I primi tempi starò io stessa nell'atrio ad accogliere i ragazzi quando entrano al mattino. Ho la fortuna di guidare una sola scuola, per quanto di 1200 alunni. Molti miei colleghi hanno anche 5 plessi distanti chilometri gli uni dagli altri dopo il dimensionamento.
Vi chiedo di aiutarmi in questo compito e di aspettare sempre gli alunni sulla porta dell'aula e di salutarli uno ad uno quando entrano, chiamandoli per nome. Vi accorgerete dell'effetto positivo che ha questo semplice gesto gentile.
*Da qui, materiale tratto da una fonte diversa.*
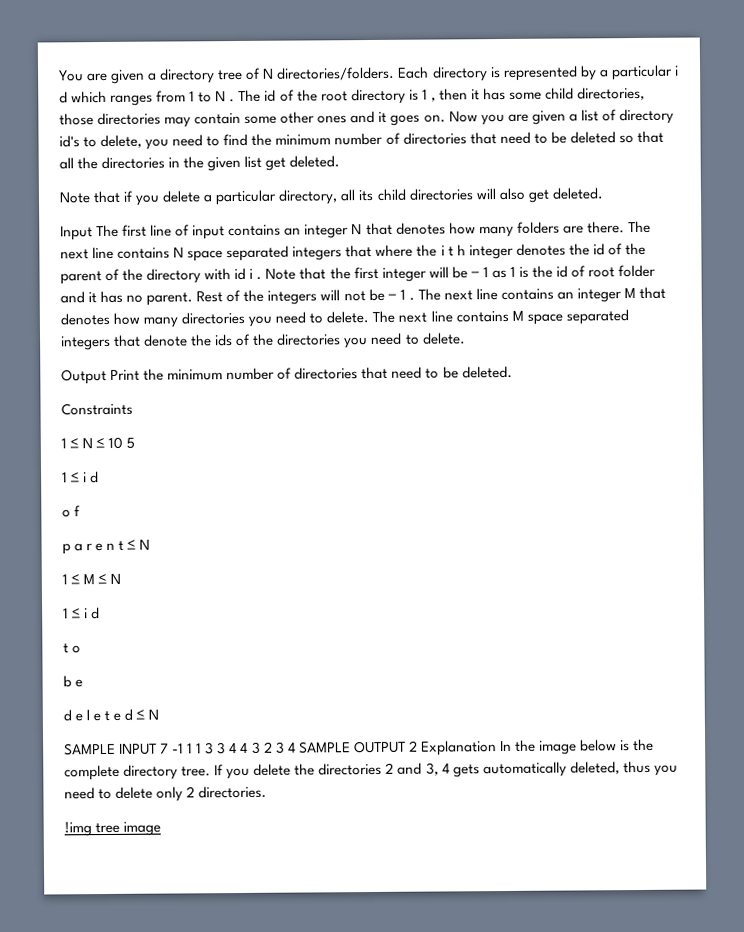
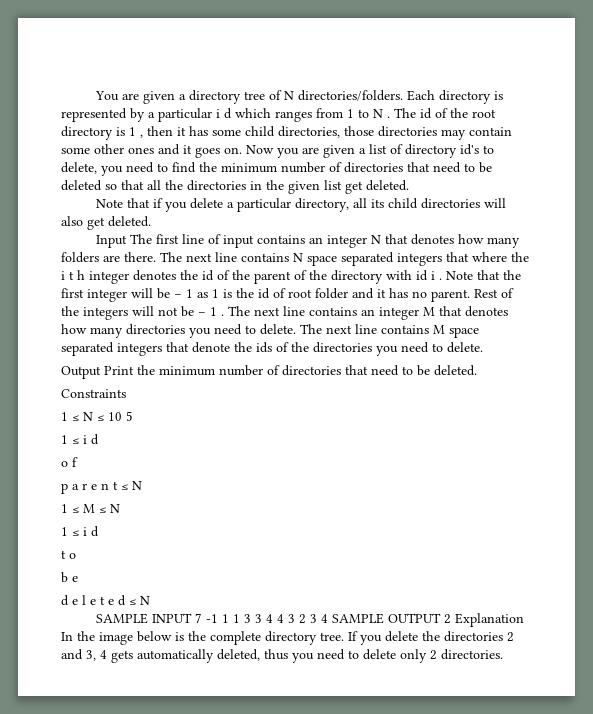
[64,821,162,837] // !img tree image -> (503, 654) none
Ci saranno come al solito i ritardatari. E' un problema da non sottovalutare, che non si risolve semplicemente con la limitazione dei permessi. Dobbiamo verificare quanti sono, chi sono e cercare di capire le cause. Fra le soluzioni, non dobbiamo escludere di cominciare la scuola un'ora più tardi.
Per i ragazzi, specialmente per quelli che vengono da lontano, e ce ne sono tanti, alzarsi alle 6 o alle 7 comporta una privazione del sonno che è deleteria a quell'età, e gli adolescenti si difendono come possono”.
 Conquistare la fiducia dei genitori degli alunni più difficili
“Tutti voi sapete meglio di me, quanto sia difficile oggi il rapporto con i genitori, non solo e non tanto con quelli che ci contestano per quello che facciamo, per i voti che diamo, ma con quelli che non si fanno mai vedere, e sono i più in istituti come il nostro. Genitori che di solito ricevono dalla scuola solo notizie negative e, non sapendo che fare, si difendono dileguandosi.
Troveremo insieme attività collettive, anche di utilità sociale in cui coinvolgere i genitori, ma a voi oggi chiedo di sforzarvi di dedicare un po' di tempo ai genitori dei ragazzi più problematici. Vi chiedo di assumere un obiettivo non banale: riuscire a telefonare ai genitori degli studenti più difficili, per comunicare loro una notizia positiva. Non potete immaginare quanto i ragazzi, anche quelli apparentemente più ostili e smargiassi, siano contenti di sapere che la scuola darà alla madre, al padre o a chi li segue, una buona notizia su di loro.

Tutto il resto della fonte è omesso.